Randall Perkins, pastor of Faith Fellowship Church adjacent to the bookstore, has offered space in the entry foyer and part of the sanctuary for the exhibit.
"We're happy to participate in the show," Perkins said. "It's worthwhile to our community."
Malbeau, who has lived in Pacific for some 40 years, was a prolific sketch artist whose huge body of work also includes oil paintings and woodcarvings.
She completed the "Christ in the Garden" canvas for an art competition when she was an art student at Ohio State University in the early 1940s.
The painting took first place and has been one of her favorite works. She carried it with her through her travels that took her across the country and back.
Prints of the oil painting and prints of several other pieces of her works will be offered for sale. All proceeds will go to a benefit for Guy Kircher, a barber who is undergoing treatment for cancer.
The East Pacific Business Association is sponsoring the barbecue benefit for Kircher on the day of the show. The barbecue will be held on the parking lot of the Pacific Plaza in the 500 block of East Osage.
Kircher is an employee of Bob's Barbershop which is located in the Plaza.
Malbeau, 88, will be on hand for the show if her health permits.

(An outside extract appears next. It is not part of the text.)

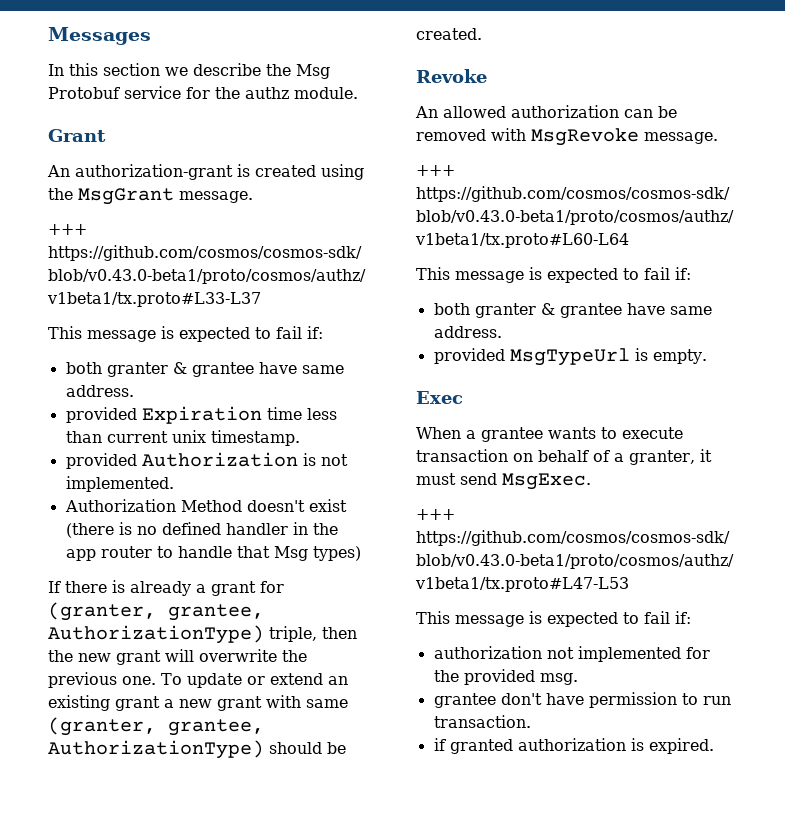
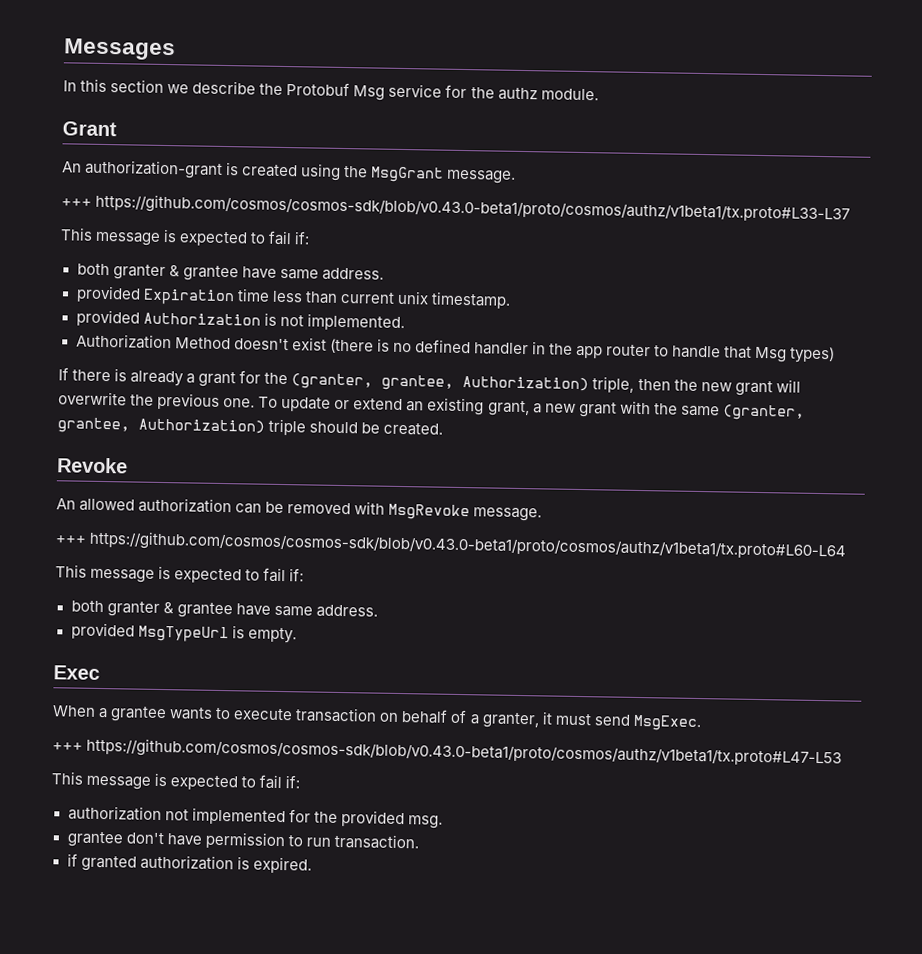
[296,64,330,79] [48,87,120,99] Msg Protobuf -> [286,82,386,101] Protobuf Msg
[48,602,264,621] [48,625,264,644] (granter, grantee, AuthorizationType) -> [264,372,590,392] the (granter, grantee, Authorization)
[115,696,160,711] grant -> [487,400,530,417] grant,
(301, 701) none -> [653,403,678,415] the
[48,740,264,759] AuthorizationType) -> [138,418,307,436] Authorization) triple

The array of her sketches show a life well lived - from a lumber camp in Wisconsin to fishing villages in Maine and on the Oregon Coast, to an art gallery in California's San Joaquin Valley. Wherever she lived she drew or painted the scenes around her.

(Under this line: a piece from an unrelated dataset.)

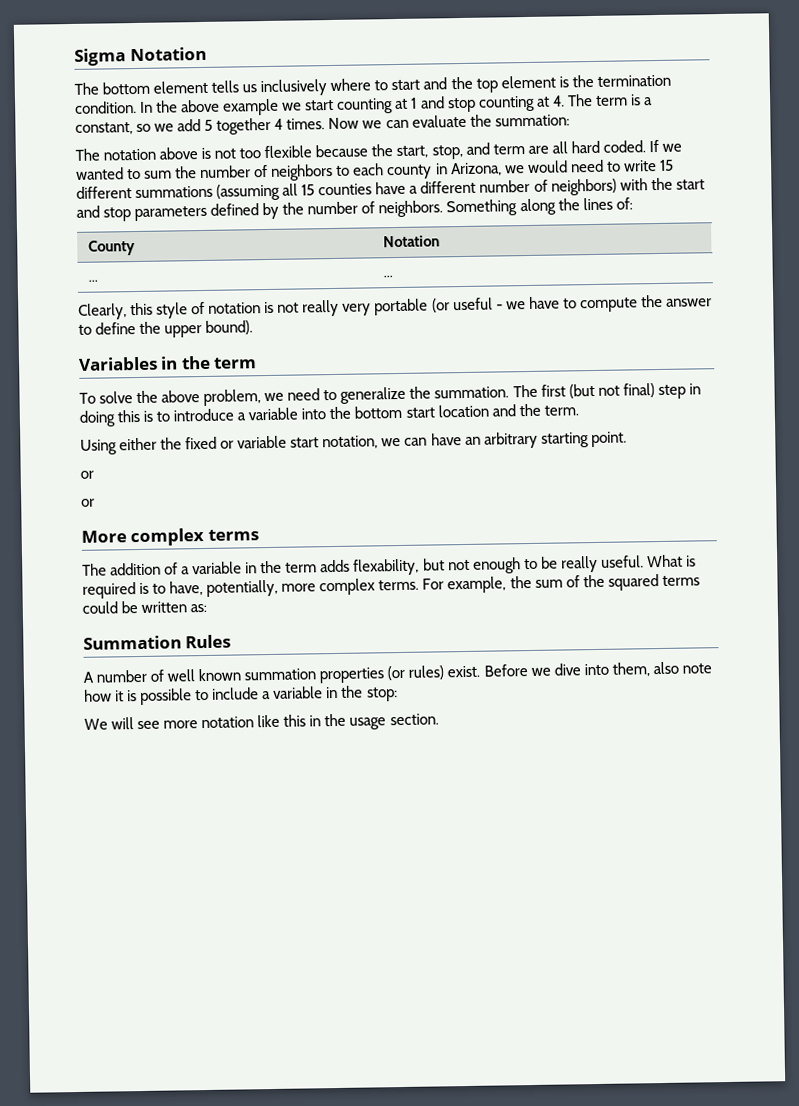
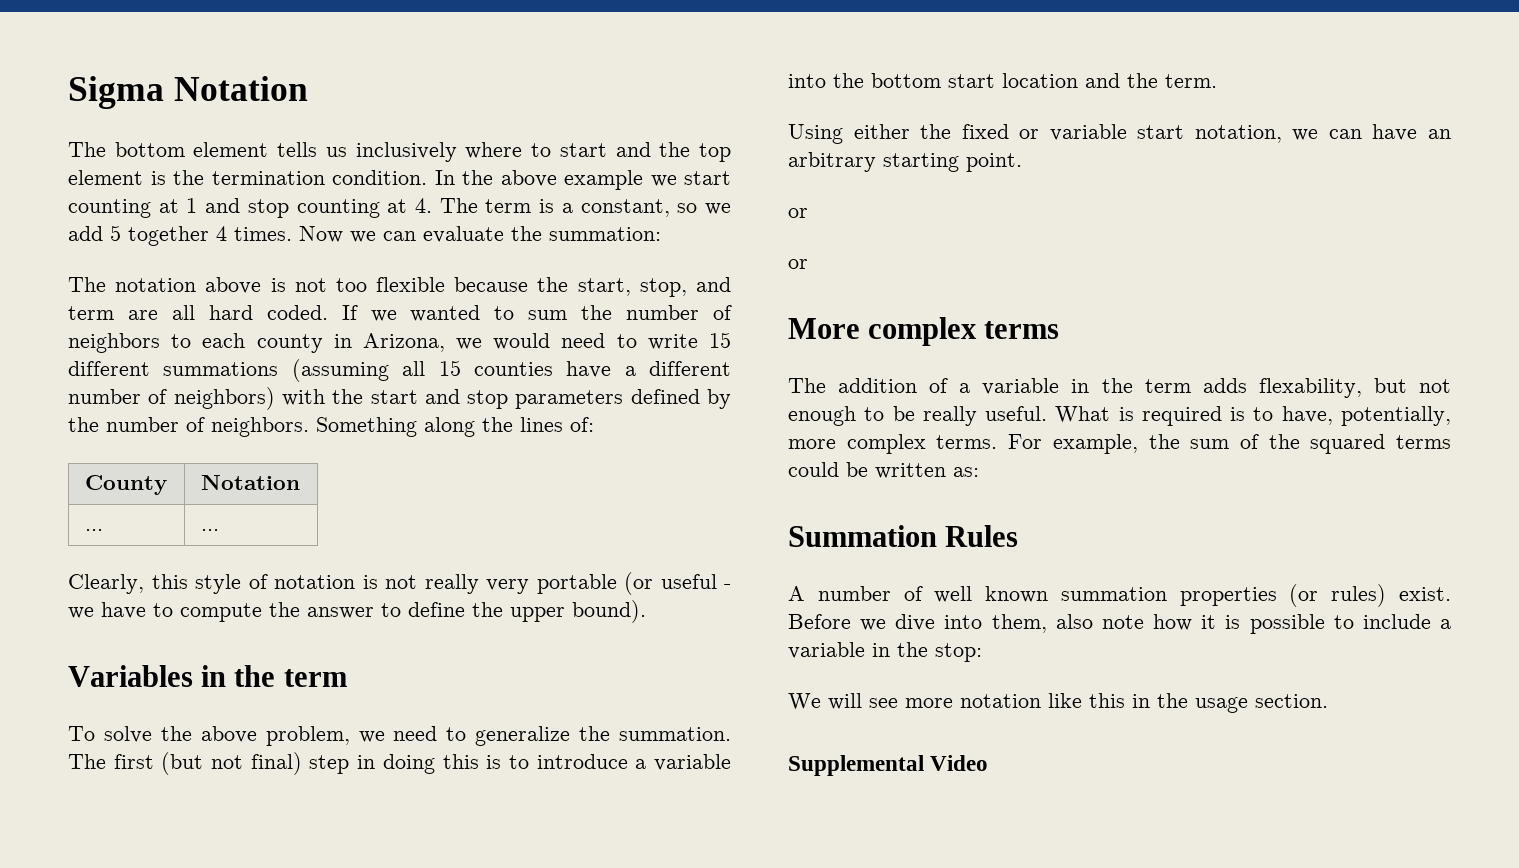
(439, 719) none -> [788,755,989,776] // Supplemental Video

She thought she had lost it all in the flood of March 2008 which completely destroyed the trailer she lived in on a tree-shaded enclave on South Elm Street.
Miraculously the "Christ in the Garden" canvas received only minor damage from absorbed moisture. Brenda Wiesehan, local art restorer, is currently reviewing the canvas for restoration.

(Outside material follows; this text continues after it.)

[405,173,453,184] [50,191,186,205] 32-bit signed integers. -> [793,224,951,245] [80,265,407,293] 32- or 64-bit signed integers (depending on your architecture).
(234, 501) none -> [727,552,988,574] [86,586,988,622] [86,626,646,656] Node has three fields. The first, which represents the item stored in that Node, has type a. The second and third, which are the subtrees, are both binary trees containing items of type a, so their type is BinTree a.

Malbeau also built the wooden frame with her own hands, using tongue and groove to extend the frame pieces to 37 inches long.
"Even though the frame suffered a little warping from the moisture I think we should just leave it as it is to keep it original," Wiesehan said.
Also saved in the flooded trailer were more than a dozen of Malbeau's framed drawings hanging high enough on her walls to escape the rising water.
On a top shelf of a crumbling cabinet, a handmade cardboard artist's portfolio that contained 40 pieces of Malbeau's original art also was unharmed.
Following the flood, the aging artist relocated to rural Pacific. She is temporarily in a nursing home following a fall but will be on hand at the showing of her work if healthy enough.